◆ **Problem statement**
Leave out the pictures and give back all the entries exactly as written.

- - - -

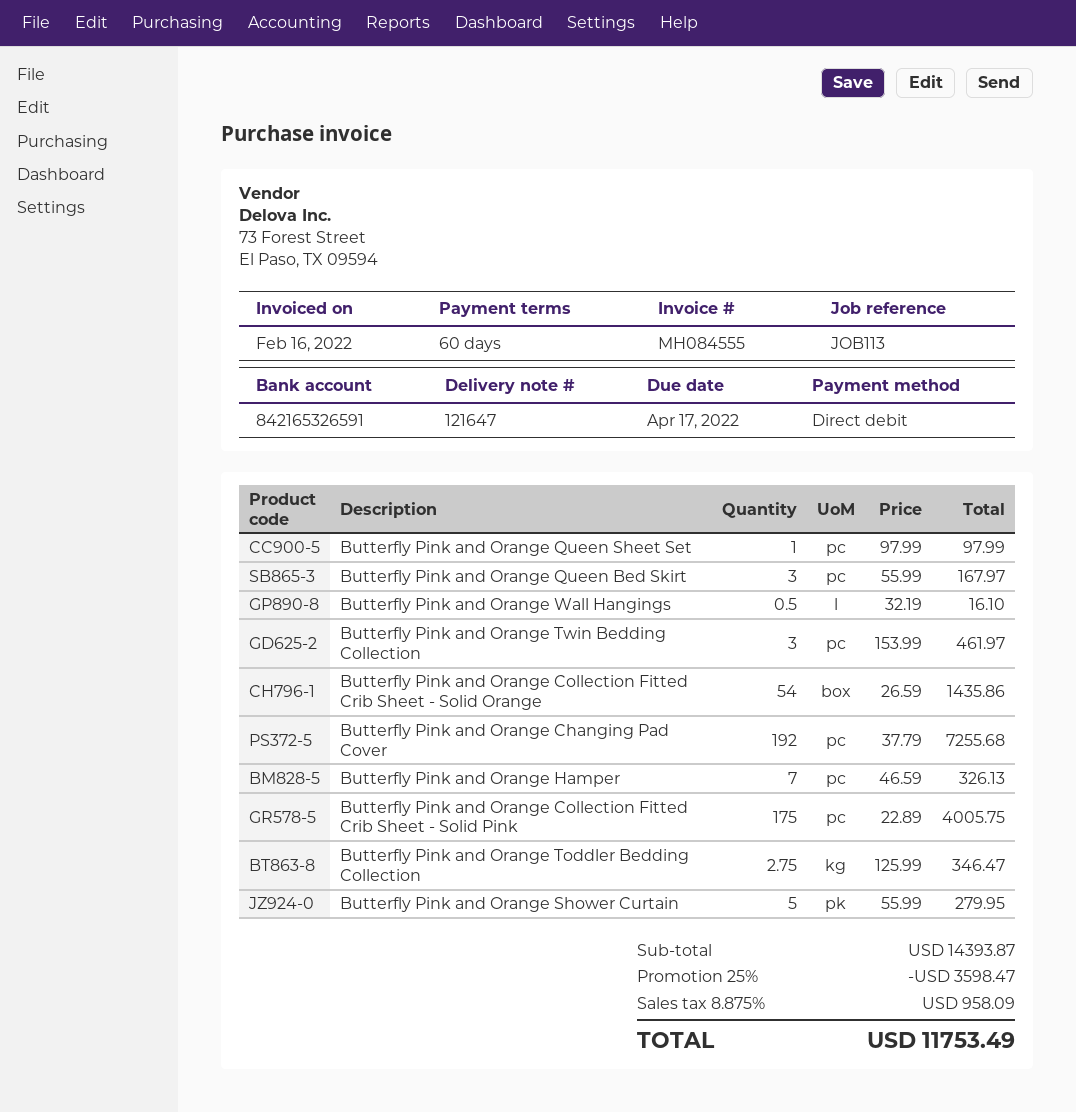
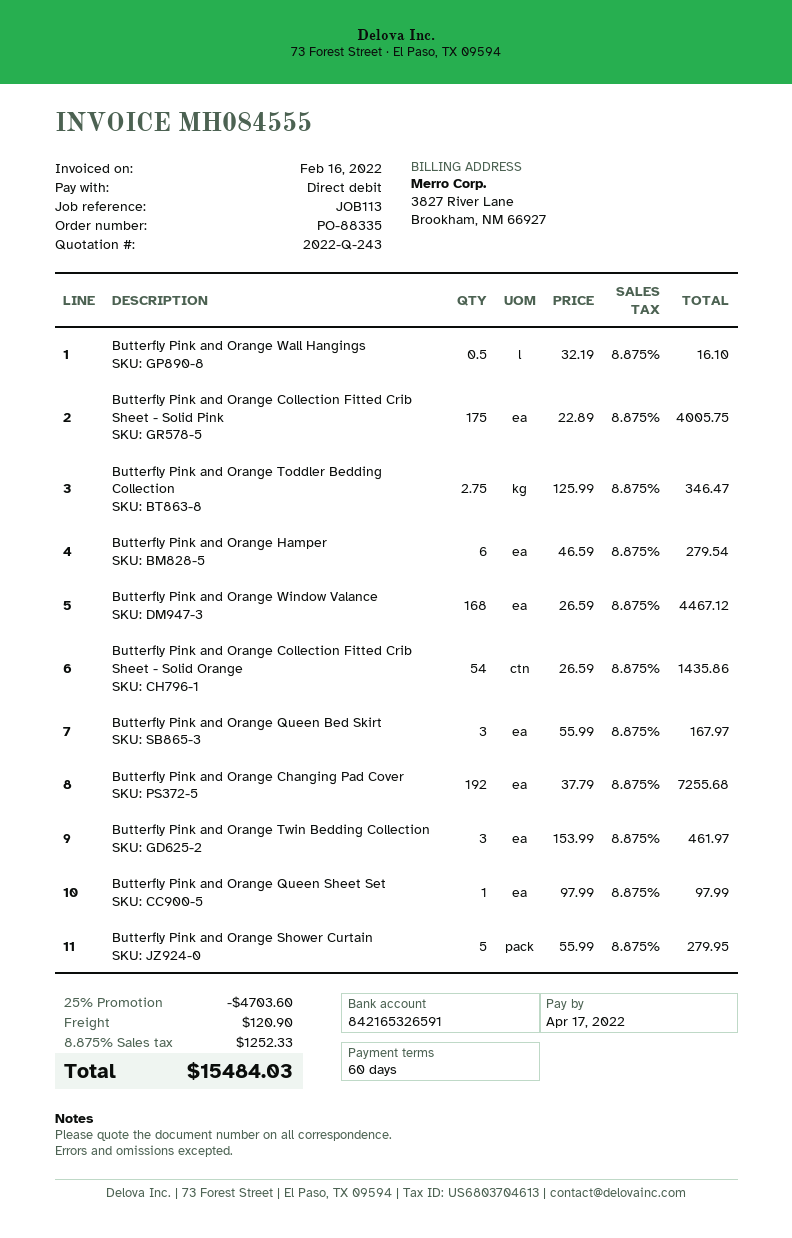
Butterfly Pink and Orange Hamper: 7 x 46.59 = 326.13 -> 6 x 46.59 = 279.54
Butterfly Pink and Orange Window Valance: none -> 168 x 26.59 = 4467.12
discount: 25% = 3598.47 -> 25% = 4703.60
shipping: none -> 120.90
tax: 8.875% = 958.09 -> 8.875% = 1252.33
total: 11753.49 -> 15484.03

- - - -

◆ **Exercise response**
Butterfly Pink and Orange Hamper: 7 x 46.59 = 326.13 -> 6 x 46.59 = 279.54
Butterfly Pink and Orange Window Valance: none -> 168 x 26.59 = 4467.12
discount: 25% = 3598.47 -> 25% = 4703.60
shipping: none -> 120.90
tax: 8.875% = 958.09 -> 8.875% = 1252.33
total: 11753.49 -> 15484.03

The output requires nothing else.